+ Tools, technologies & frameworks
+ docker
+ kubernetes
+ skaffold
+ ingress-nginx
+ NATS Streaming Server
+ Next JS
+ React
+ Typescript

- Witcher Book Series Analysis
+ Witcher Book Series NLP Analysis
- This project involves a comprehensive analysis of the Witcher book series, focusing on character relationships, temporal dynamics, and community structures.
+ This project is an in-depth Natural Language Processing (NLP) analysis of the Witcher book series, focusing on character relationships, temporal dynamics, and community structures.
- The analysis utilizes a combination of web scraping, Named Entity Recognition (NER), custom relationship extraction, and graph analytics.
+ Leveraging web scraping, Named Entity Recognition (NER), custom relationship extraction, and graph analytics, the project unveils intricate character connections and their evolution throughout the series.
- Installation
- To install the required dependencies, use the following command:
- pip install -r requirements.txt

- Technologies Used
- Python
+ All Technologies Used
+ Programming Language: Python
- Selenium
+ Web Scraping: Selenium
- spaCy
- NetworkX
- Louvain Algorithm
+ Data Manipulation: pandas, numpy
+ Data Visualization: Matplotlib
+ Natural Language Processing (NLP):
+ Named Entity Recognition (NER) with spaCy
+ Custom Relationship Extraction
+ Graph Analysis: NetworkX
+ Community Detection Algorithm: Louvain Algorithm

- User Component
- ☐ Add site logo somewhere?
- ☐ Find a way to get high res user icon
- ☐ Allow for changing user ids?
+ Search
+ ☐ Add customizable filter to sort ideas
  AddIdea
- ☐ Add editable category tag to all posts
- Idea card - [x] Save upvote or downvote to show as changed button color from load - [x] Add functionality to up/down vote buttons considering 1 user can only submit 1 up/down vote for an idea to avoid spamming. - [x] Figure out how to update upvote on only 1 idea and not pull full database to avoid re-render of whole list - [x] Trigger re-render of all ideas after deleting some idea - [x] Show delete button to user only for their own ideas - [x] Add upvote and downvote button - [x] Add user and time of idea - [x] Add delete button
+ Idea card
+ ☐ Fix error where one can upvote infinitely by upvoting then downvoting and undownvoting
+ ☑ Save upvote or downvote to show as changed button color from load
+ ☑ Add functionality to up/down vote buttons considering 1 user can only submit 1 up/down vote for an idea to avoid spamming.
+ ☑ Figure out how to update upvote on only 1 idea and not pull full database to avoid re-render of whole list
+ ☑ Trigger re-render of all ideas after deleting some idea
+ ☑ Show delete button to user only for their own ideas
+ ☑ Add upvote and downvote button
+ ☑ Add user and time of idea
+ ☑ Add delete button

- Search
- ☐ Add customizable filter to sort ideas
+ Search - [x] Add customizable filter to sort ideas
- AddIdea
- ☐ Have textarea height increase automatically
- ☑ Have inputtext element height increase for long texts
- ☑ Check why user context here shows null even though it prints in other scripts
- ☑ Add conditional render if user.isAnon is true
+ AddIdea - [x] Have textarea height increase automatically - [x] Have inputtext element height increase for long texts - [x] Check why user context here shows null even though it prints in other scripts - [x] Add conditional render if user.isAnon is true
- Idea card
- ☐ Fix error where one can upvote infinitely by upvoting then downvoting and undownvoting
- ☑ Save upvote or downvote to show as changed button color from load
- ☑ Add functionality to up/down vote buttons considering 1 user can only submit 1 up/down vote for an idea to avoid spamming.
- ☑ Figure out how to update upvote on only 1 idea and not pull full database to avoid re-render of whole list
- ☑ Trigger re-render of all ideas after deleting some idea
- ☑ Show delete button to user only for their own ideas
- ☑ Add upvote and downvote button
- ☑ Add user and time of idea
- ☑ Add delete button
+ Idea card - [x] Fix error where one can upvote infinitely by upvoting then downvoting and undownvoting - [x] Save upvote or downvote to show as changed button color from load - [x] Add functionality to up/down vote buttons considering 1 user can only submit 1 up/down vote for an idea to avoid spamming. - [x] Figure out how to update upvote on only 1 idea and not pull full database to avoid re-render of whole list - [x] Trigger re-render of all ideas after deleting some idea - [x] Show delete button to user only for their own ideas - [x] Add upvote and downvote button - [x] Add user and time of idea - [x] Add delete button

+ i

____________________

▶ **What you should do**: Copy nothing beyond the line containing "- Idea card - [x]". Transcribe exactly from the first line of the entries down to that line, inclusive.

▶ **Exercise answer**:
+ Tools, technologies & frameworks
+ docker
+ kubernetes
+ skaffold
+ ingress-nginx
+ NATS Streaming Server
+ Next JS
+ React
+ Typescript

- Witcher Book Series Analysis
+ Witcher Book Series NLP Analysis
- This project involves a comprehensive analysis of the Witcher book series, focusing on character relationships, temporal dynamics, and community structures.
+ This project is an in-depth Natural Language Processing (NLP) analysis of the Witcher book series, focusing on character relationships, temporal dynamics, and community structures.
- The analysis utilizes a combination of web scraping, Named Entity Recognition (NER), custom relationship extraction, and graph analytics.
+ Leveraging web scraping, Named Entity Recognition (NER), custom relationship extraction, and graph analytics, the project unveils intricate character connections and their evolution throughout the series.
- Installation
- To install the required dependencies, use the following command:
- pip install -r requirements.txt

- Technologies Used
- Python
+ All Technologies Used
+ Programming Language: Python
- Selenium
+ Web Scraping: Selenium
- spaCy
- NetworkX
- Louvain Algorithm
+ Data Manipulation: pandas, numpy
+ Data Visualization: Matplotlib
+ Natural Language Processing (NLP):
+ Named Entity Recognition (NER) with spaCy
+ Custom Relationship Extraction
+ Graph Analysis: NetworkX
+ Community Detection Algorithm: Louvain Algorithm

- User Component
- ☐ Add site logo somewhere?
- ☐ Find a way to get high res user icon
- ☐ Allow for changing user ids?
+ Search
+ ☐ Add customizable filter to sort ideas
  AddIdea
- ☐ Add editable category tag to all posts
- Idea card - [x] Save upvote or downvote to show as changed button color from load - [x] Add functionality to up/down vote buttons considering 1 user can only submit 1 up/down vote for an idea to avoid spamming. - [x] Figure out how to update upvote on only 1 idea and not pull full database to avoid re-render of whole list - [x] Trigger re-render of all ideas after deleting some idea - [x] Show delete button to user only for their own ideas - [x] Add upvote and downvote button - [x] Add user and time of idea - [x] Add delete button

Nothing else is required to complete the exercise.